Exercise objective —
The answer is all of the entries below, repeated exactly and free of pictures.
Segment Open
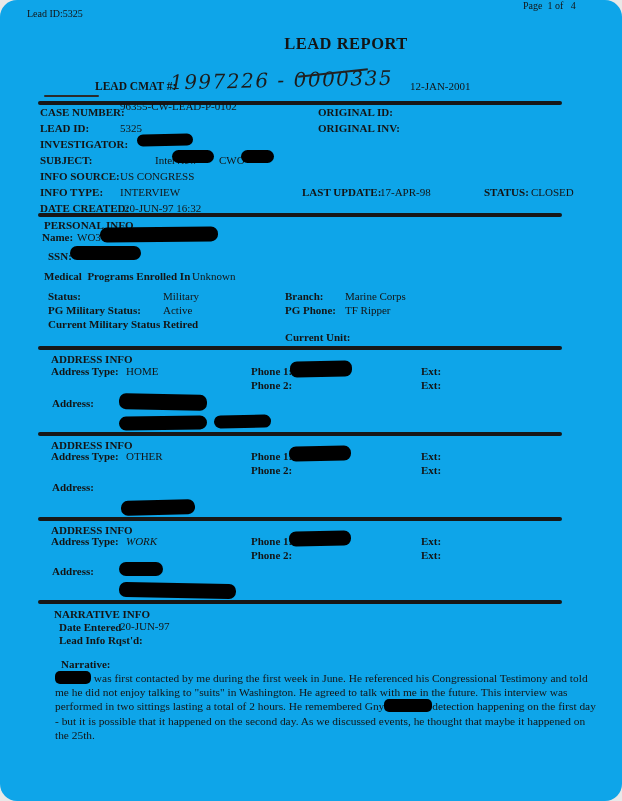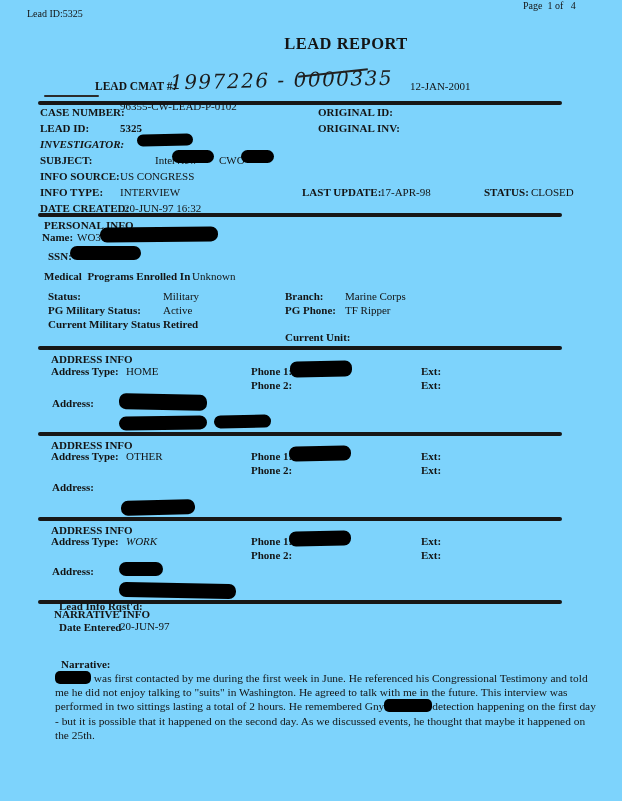--- a/index.html
+++ b/index.html
@@ -1,19 +1,20 @@
 <!DOCTYPE html>
 <html><head>
 <meta charset="utf-8">
 <style>
   html,body{margin:0;padding:0;background:#e8e8e8;}
   .page{
-    position:relative;width:622px;height:801px;background:#7dd3fc;
+    position:relative;width:622px;height:801px;background:#0ea5e9;
     font-family:"Liberation Serif", serif;color:#141414;overflow:hidden;
     margin:0 auto;
+    border-radius:17px;
   }
   .t{position:absolute;white-space:pre;font-size:11px;line-height:12px;}
   .b{font-weight:bold;}
   .sm{font-size:10px;}
   .title{font-size:16.5px;font-weight:bold;letter-spacing:.5px;}
   .rule{position:absolute;left:38px;width:524px;height:3.5px;background:#171717;border-radius:2px;}
   .thin{height:2px;background:#2b2b2b;}
   .redact{position:absolute;background:#000;border-radius:7px;}
   .redact-i{display:inline-block;background:#000;border-radius:5px;vertical-align:-2px;}
   .hand{
@@ -40,24 +41,24 @@
   <div style="position:absolute;left:298px;top:72px;width:70px;height:2px;background:#222;transform:rotate(-6deg);"></div>
   <span class="t" style="left:410px;top:80px;">12-JAN-2001</span>
   <div class="rule thin" style="left:44px;top:95px;width:55px;"></div>
   <div class="rule" style="top:101px;height:4px;"></div>
 
   <span class="t b" style="left:40px;top:106px;">CASE NUMBER:</span>
   <span class="t" style="left:120px;top:100px;">96355-CW-LEAD-P-0102</span>
   <span class="t b" style="left:318px;top:106px;">ORIGINAL ID:</span>
 
   <span class="t b" style="left:40px;top:122px;">LEAD ID:</span>
-  <span class="t" style="left:120px;top:122px;font-weight:bold;">5325</span>
+  <span class="t" style="left:120px;top:122px;">5325</span>
   <span class="t b" style="left:318px;top:122px;">ORIGINAL INV:</span>
 
-  <span class="t b" style="left:40px;top:138px;font-style:italic;">INVESTIGATOR:</span>
+  <span class="t b" style="left:40px;top:138px;">INVESTIGATOR:</span>
   <div class="redact" style="left:137px;top:134px;width:56px;height:12px;transform:rotate(-1deg);"></div>
 
   <span class="t b" style="left:40px;top:154px;">SUBJECT:</span>
   <span class="t" style="left:122px;top:154px;margin-left:33px;">Interview -</span>
   <div class="redact" style="left:172px;top:150px;width:42px;height:13px;"></div>
   <span class="t" style="left:219px;top:154px;">CWO</span>
   <div class="redact" style="left:241px;top:150px;width:33px;height:13px;"></div>
 
   <span class="t b" style="left:40px;top:170px;">INFO SOURCE:</span>
   <span class="t" style="left:120px;top:170px;">US CONGRESS</span>
@@ -140,20 +141,20 @@
   <span class="t b" style="left:421px;top:549px;">Ext:</span>
   <span class="t b" style="left:52px;top:565px;">Address:</span>
   <div class="redact" style="left:119px;top:562px;width:44px;height:14px;"></div>
   <div class="redact" style="left:119px;top:583px;width:117px;height:15px;transform:rotate(1deg);"></div>
 
   <div class="rule" style="top:600px;"></div>
 
   <span class="t b" style="left:54px;top:608px;">NARRATIVE INFO</span>
   <span class="t b" style="left:59px;top:621px;">Date Entered</span>
   <span class="t" style="left:120px;top:620px;">20-JUN-97</span>
-  <span class="t b" style="left:59px;top:600px;">Lead Info Rqst'd:</span>
+  <span class="t b" style="left:59px;top:634px;">Lead Info Rqst'd:</span>
   <span class="t b" style="left:61px;top:658px;">Narrative:</span>
 
   <div class="para">
     <span class="redact-i" style="width:36px;height:13px;"></span><span> was first contacted by me during the first week in June.  He referenced his Congressional Testimony and told me he did not enjoy talking to "suits" in Washington. He agreed to talk with me in the future. This interview was performed in two sittings lasting a total of 2 hours.  He remembered Gny</span><span class="redact-i" style="width:48px;height:13px;"></span><span>detection happening on the first day - but it is possible that it happened on the second day.  As we discussed events, he thought that maybe it happened on the 25th.</span>
   </div>
 
 </div>
 
 </body></html>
Segment Closed
Result —
--- a/index.html
+++ b/index.html
@@ -1,19 +1,20 @@
 <!DOCTYPE html>
 <html><head>
 <meta charset="utf-8">
 <style>
   html,body{margin:0;padding:0;background:#e8e8e8;}
   .page{
-    position:relative;width:622px;height:801px;background:#7dd3fc;
+    position:relative;width:622px;height:801px;background:#0ea5e9;
     font-family:"Liberation Serif", serif;color:#141414;overflow:hidden;
     margin:0 auto;
+    border-radius:17px;
   }
   .t{position:absolute;white-space:pre;font-size:11px;line-height:12px;}
   .b{font-weight:bold;}
   .sm{font-size:10px;}
   .title{font-size:16.5px;font-weight:bold;letter-spacing:.5px;}
   .rule{position:absolute;left:38px;width:524px;height:3.5px;background:#171717;border-radius:2px;}
   .thin{height:2px;background:#2b2b2b;}
   .redact{position:absolute;background:#000;border-radius:7px;}
   .redact-i{display:inline-block;background:#000;border-radius:5px;vertical-align:-2px;}
   .hand{
@@ -40,24 +41,24 @@
   <div style="position:absolute;left:298px;top:72px;width:70px;height:2px;background:#222;transform:rotate(-6deg);"></div>
   <span class="t" style="left:410px;top:80px;">12-JAN-2001</span>
   <div class="rule thin" style="left:44px;top:95px;width:55px;"></div>
   <div class="rule" style="top:101px;height:4px;"></div>
 
   <span class="t b" style="left:40px;top:106px;">CASE NUMBER:</span>
   <span class="t" style="left:120px;top:100px;">96355-CW-LEAD-P-0102</span>
   <span class="t b" style="left:318px;top:106px;">ORIGINAL ID:</span>
 
   <span class="t b" style="left:40px;top:122px;">LEAD ID:</span>
-  <span class="t" style="left:120px;top:122px;font-weight:bold;">5325</span>
+  <span class="t" style="left:120px;top:122px;">5325</span>
   <span class="t b" style="left:318px;top:122px;">ORIGINAL INV:</span>
 
-  <span class="t b" style="left:40px;top:138px;font-style:italic;">INVESTIGATOR:</span>
+  <span class="t b" style="left:40px;top:138px;">INVESTIGATOR:</span>
   <div class="redact" style="left:137px;top:134px;width:56px;height:12px;transform:rotate(-1deg);"></div>
 
   <span class="t b" style="left:40px;top:154px;">SUBJECT:</span>
   <span class="t" style="left:122px;top:154px;margin-left:33px;">Interview -</span>
   <div class="redact" style="left:172px;top:150px;width:42px;height:13px;"></div>
   <span class="t" style="left:219px;top:154px;">CWO</span>
   <div class="redact" style="left:241px;top:150px;width:33px;height:13px;"></div>
 
   <span class="t b" style="left:40px;top:170px;">INFO SOURCE:</span>
   <span class="t" style="left:120px;top:170px;">US CONGRESS</span>
@@ -140,20 +141,20 @@
   <span class="t b" style="left:421px;top:549px;">Ext:</span>
   <span class="t b" style="left:52px;top:565px;">Address:</span>
   <div class="redact" style="left:119px;top:562px;width:44px;height:14px;"></div>
   <div class="redact" style="left:119px;top:583px;width:117px;height:15px;transform:rotate(1deg);"></div>
 
   <div class="rule" style="top:600px;"></div>
 
   <span class="t b" style="left:54px;top:608px;">NARRATIVE INFO</span>
   <span class="t b" style="left:59px;top:621px;">Date Entered</span>
   <span class="t" style="left:120px;top:620px;">20-JUN-97</span>
-  <span class="t b" style="left:59px;top:600px;">Lead Info Rqst'd:</span>
+  <span class="t b" style="left:59px;top:634px;">Lead Info Rqst'd:</span>
   <span class="t b" style="left:61px;top:658px;">Narrative:</span>
 
   <div class="para">
     <span class="redact-i" style="width:36px;height:13px;"></span><span> was first contacted by me during the first week in June.  He referenced his Congressional Testimony and told me he did not enjoy talking to "suits" in Washington. He agreed to talk with me in the future. This interview was performed in two sittings lasting a total of 2 hours.  He remembered Gny</span><span class="redact-i" style="width:48px;height:13px;"></span><span>detection happening on the first day - but it is possible that it happened on the second day.  As we discussed events, he thought that maybe it happened on the 25th.</span>
   </div>
 
 </div>
 
 </body></html>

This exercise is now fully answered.